2020 has been a year of ever increasing state-sanctioned violence. In the UK the new Covert Human Intelligence Sources Bill, currently being rushed through parliament, will allow undercover agents to commit ‘murder, torture and rape’ in the name of queen and country. From Madrid to London and Warsaw, our work asks what freedoms are stolen in the name of government control.
Under the pretext of public safety, in late 2014 the Spanish parliament passed the Basic Law for the Protection of Public Security. Despite strong opposition and condemnation, this new legislation revoked civil liberties including the right to peaceful assembly. As a direct consequence of these laws, we were prosecuted for 18 Portraits, a series of photographs of riot-police during the anti-austerity Rodea el Congreso rally in September 2012 in Madrid. We were handed a fine of €600,000 and risked three years in prison.

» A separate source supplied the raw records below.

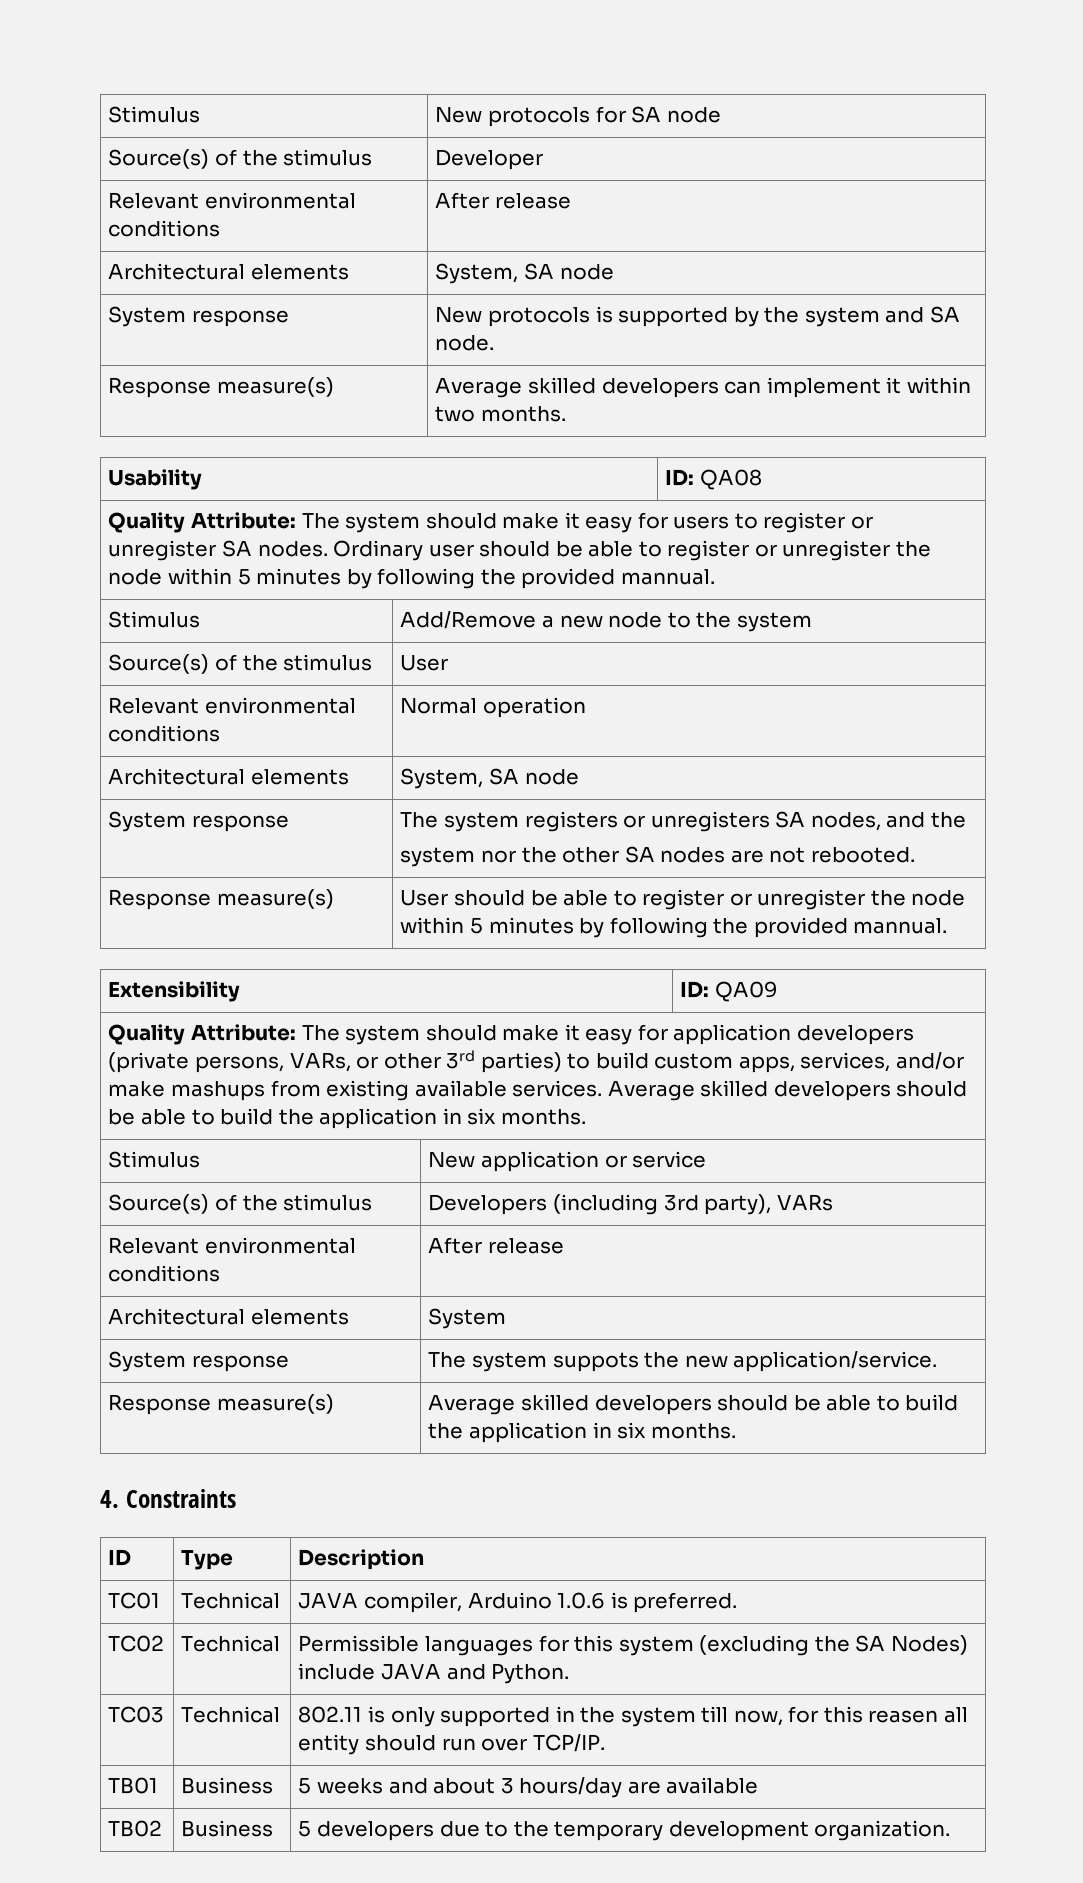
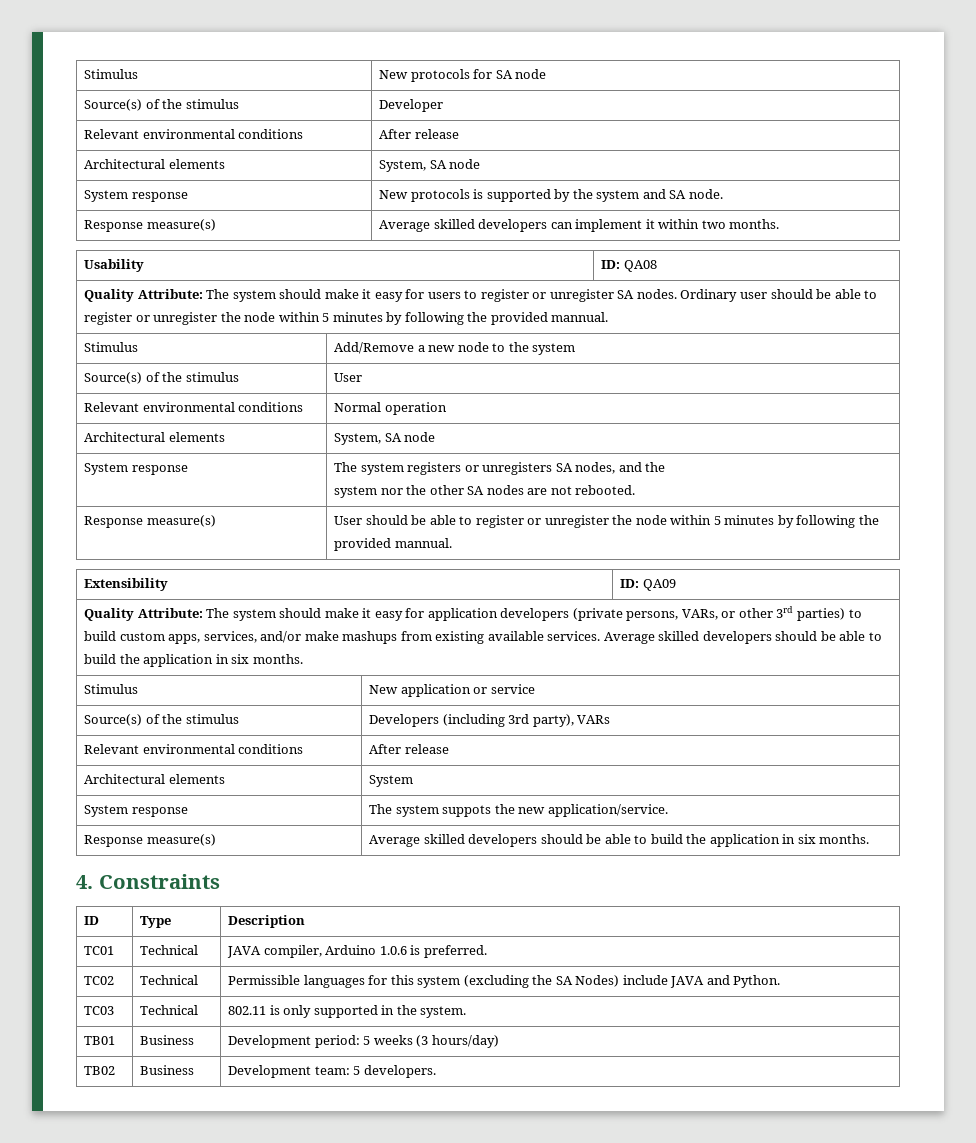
- TC03 | Technical | 802.11 is only supported in the system till now, for this reasen all entity should run over TCP/IP.
- TB01 | Business | 5 weeks and about 3 hours/day are available
- TB02 | Business | 5 developers due to the temporary development organization.
+ TC03 | Technical | 802.11 is only supported in the system.
+ TB01 | Business | Development period: 5 weeks (3 hours/day)
+ TB02 | Business | Development team: 5 developers.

The case was the first of its kind to target individuals rather than corporations, in a bid to intimidate and terrorize, and restrict acts of creative freedom classed as antagonistic to the official line. The case dragged on while we anticipated bankruptcy and imprisonment. It finally ended only when we proved our motives were artistic and not criminal.

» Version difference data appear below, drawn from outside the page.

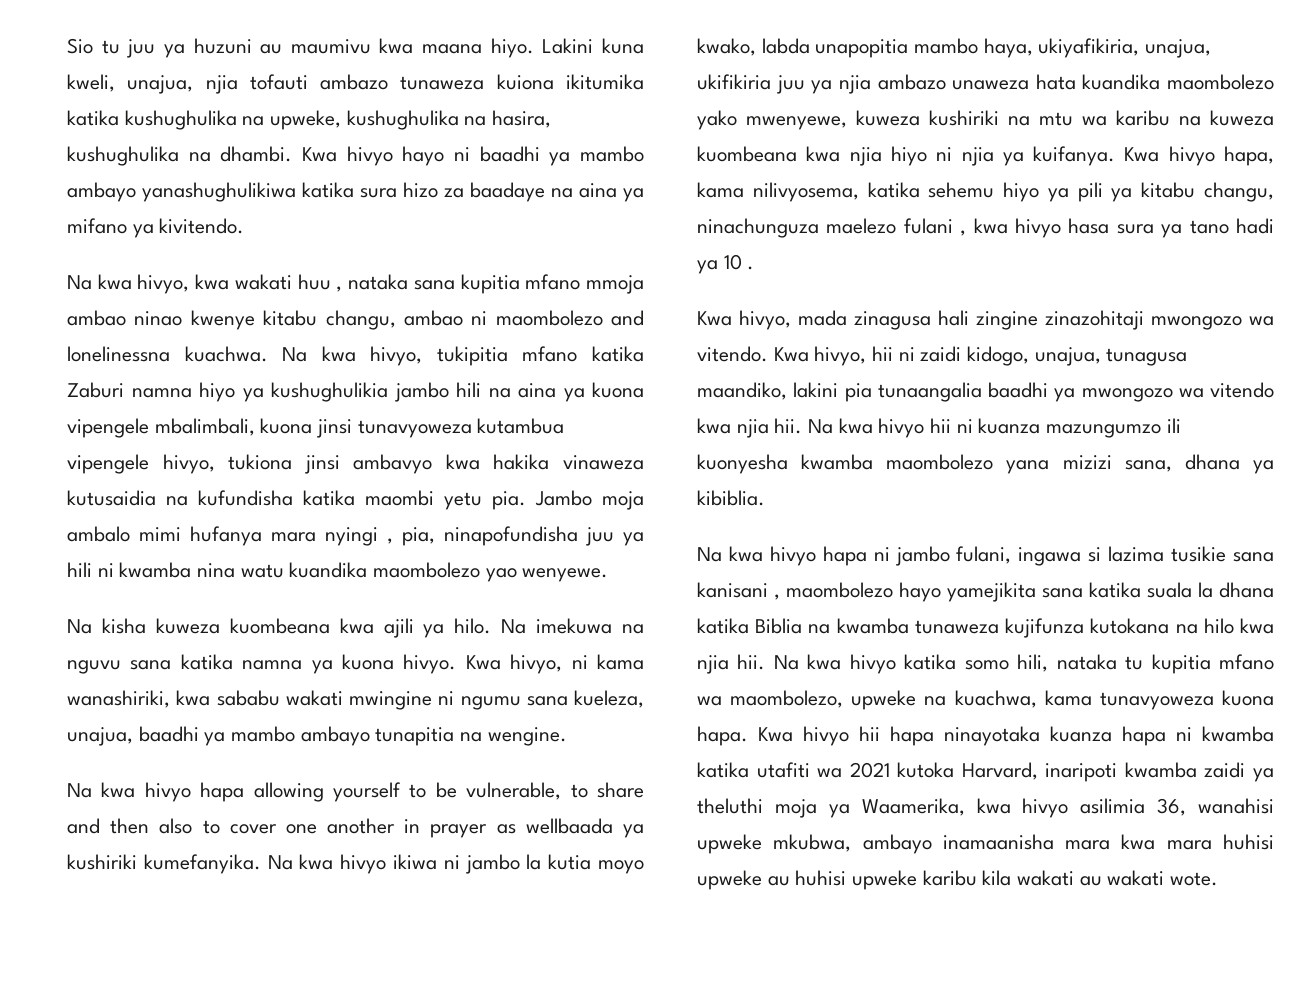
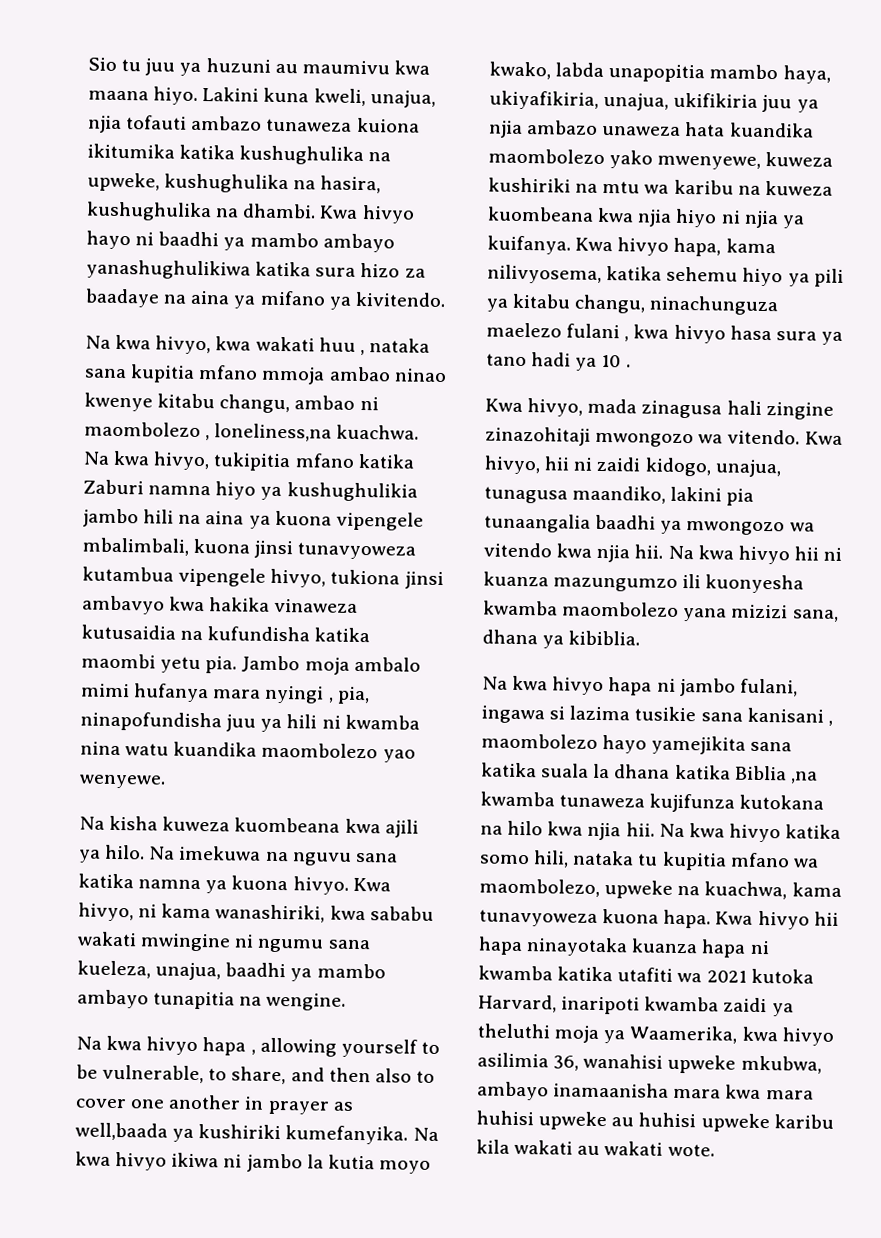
- Na kwa hivyo, kwa wakati huu , nataka sana kupitia mfano mmoja ambao ninao kwenye kitabu changu, ambao ni maombolezo and lonelinessna kuachwa.
+ Na kwa hivyo, kwa wakati huu , nataka sana kupitia mfano mmoja ambao ninao kwenye kitabu changu, ambao ni maombolezo , loneliness,na kuachwa.
- Na kwa hivyo hapa allowing yourself to be vulnerable, to share and then also to cover one another in prayer as wellbaada ya kushiriki kumefanyika.
+ Na kwa hivyo hapa , allowing yourself to be vulnerable, to share, and then also to cover one another in prayer as well,baada ya kushiriki kumefanyika.
- Na kwa hivyo hapa ni jambo fulani, ingawa si lazima tusikie sana kanisani , maombolezo hayo yamejikita sana katika suala la dhana katika Biblia na kwamba tunaweza kujifunza kutokana na hilo kwa njia hii.
+ Na kwa hivyo hapa ni jambo fulani, ingawa si lazima tusikie sana kanisani , maombolezo hayo yamejikita sana katika suala la dhana katika Biblia ,na kwamba tunaweza kujifunza kutokana na hilo kwa njia hii.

We walked away as supposedly free citizens, though we can still be prosecuted if we exhibit these works again in Spain, and the law remains in place.
It is the same type of legislation that will be presented at the Assemblée Nationale in France next week, whereby anyone could be imprisoned for a year or face €45,000 fine for “disseminating by any means or medium whatsoever, with the aim or harming their physical or psychological integrity, the image of the face or any other identifying element of an officer of the national police or member of the national gendarmerie when engaged in a police operation”.

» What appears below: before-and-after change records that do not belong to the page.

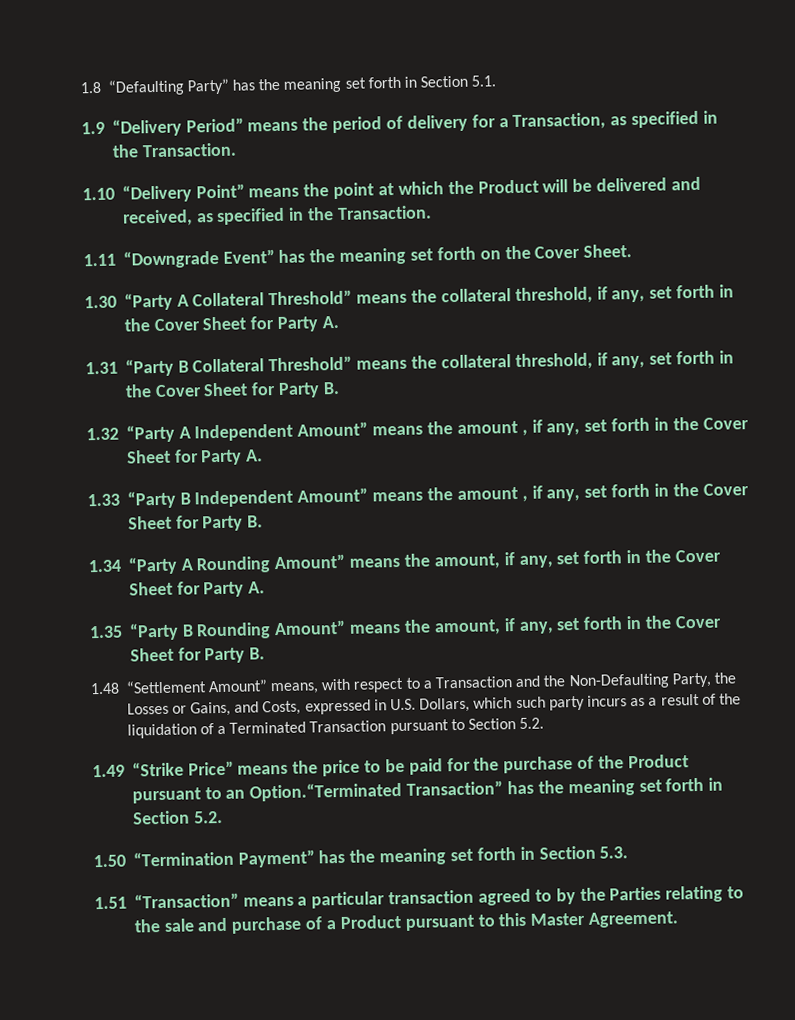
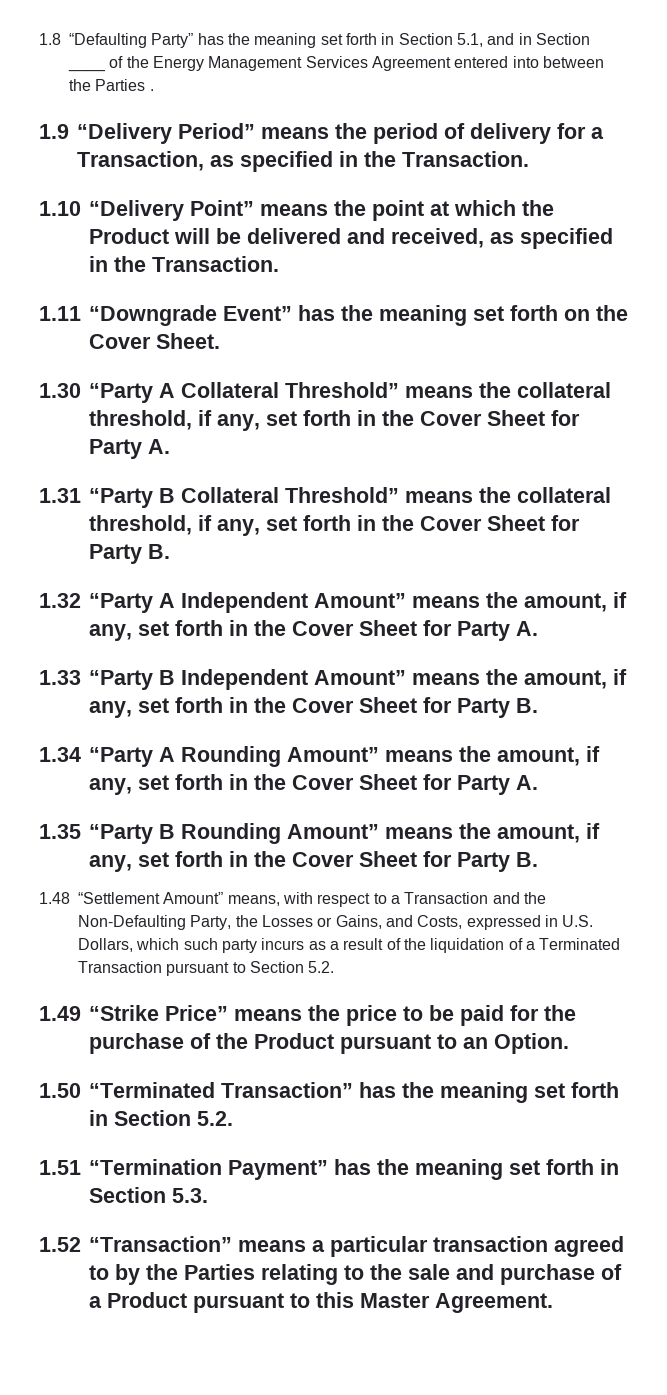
- 1.8 “Defaulting Party” has the meaning set forth in Section 5.1.
+ 1.8 “Defaulting Party” has the meaning set forth in Section 5.1, and in Section ____ of the Energy Management Services Agreement entered into between the Parties .
- 1.32 “Party A Independent Amount” means the amount , if any, set forth in the Cover Sheet for Party A.
+ 1.32 “Party A Independent Amount” means the amount, if any, set forth in the Cover Sheet for Party A.
- 1.33 “Party B Independent Amount” means the amount , if any, set forth in the Cover Sheet for Party B.
+ 1.33 “Party B Independent Amount” means the amount, if any, set forth in the Cover Sheet for Party B.
- 1.49 “Strike Price” means the price to be paid for the purchase of the Product pursuant to an Option.“Terminated Transaction” has the meaning set forth in Section 5.2.
+ 1.49 “Strike Price” means the price to be paid for the purchase of the Product pursuant to an Option.
+ 1.50 “Terminated Transaction” has the meaning set forth in Section 5.2.
- 1.50 “Termination Payment” has the meaning set forth in Section 5.3.
+ 1.51 “Termination Payment” has the meaning set forth in Section 5.3.
- 1.51 “Transaction” means a particular transaction agreed to by the Parties relating to the sale and purchase of a Product pursuant to this Master Agreement.
+ 1.52 “Transaction” means a particular transaction agreed to by the Parties relating to the sale and purchase of a Product pursuant to this Master Agreement.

Not only does this have extraordinary implications for journalists, the accountability we see as a result of photographs and videos taken by civilians on their mobiles of police misconduct will all but disappear.
We Protect You From Yourselves is a series of works we produced using the image and voices of the police to present their contradictory role in society both as protectors and aggressors. We are currently exhibiting the series at the Biennale Warszawa in Poland against a backdrop of right-wing marches and anti-abortion protests.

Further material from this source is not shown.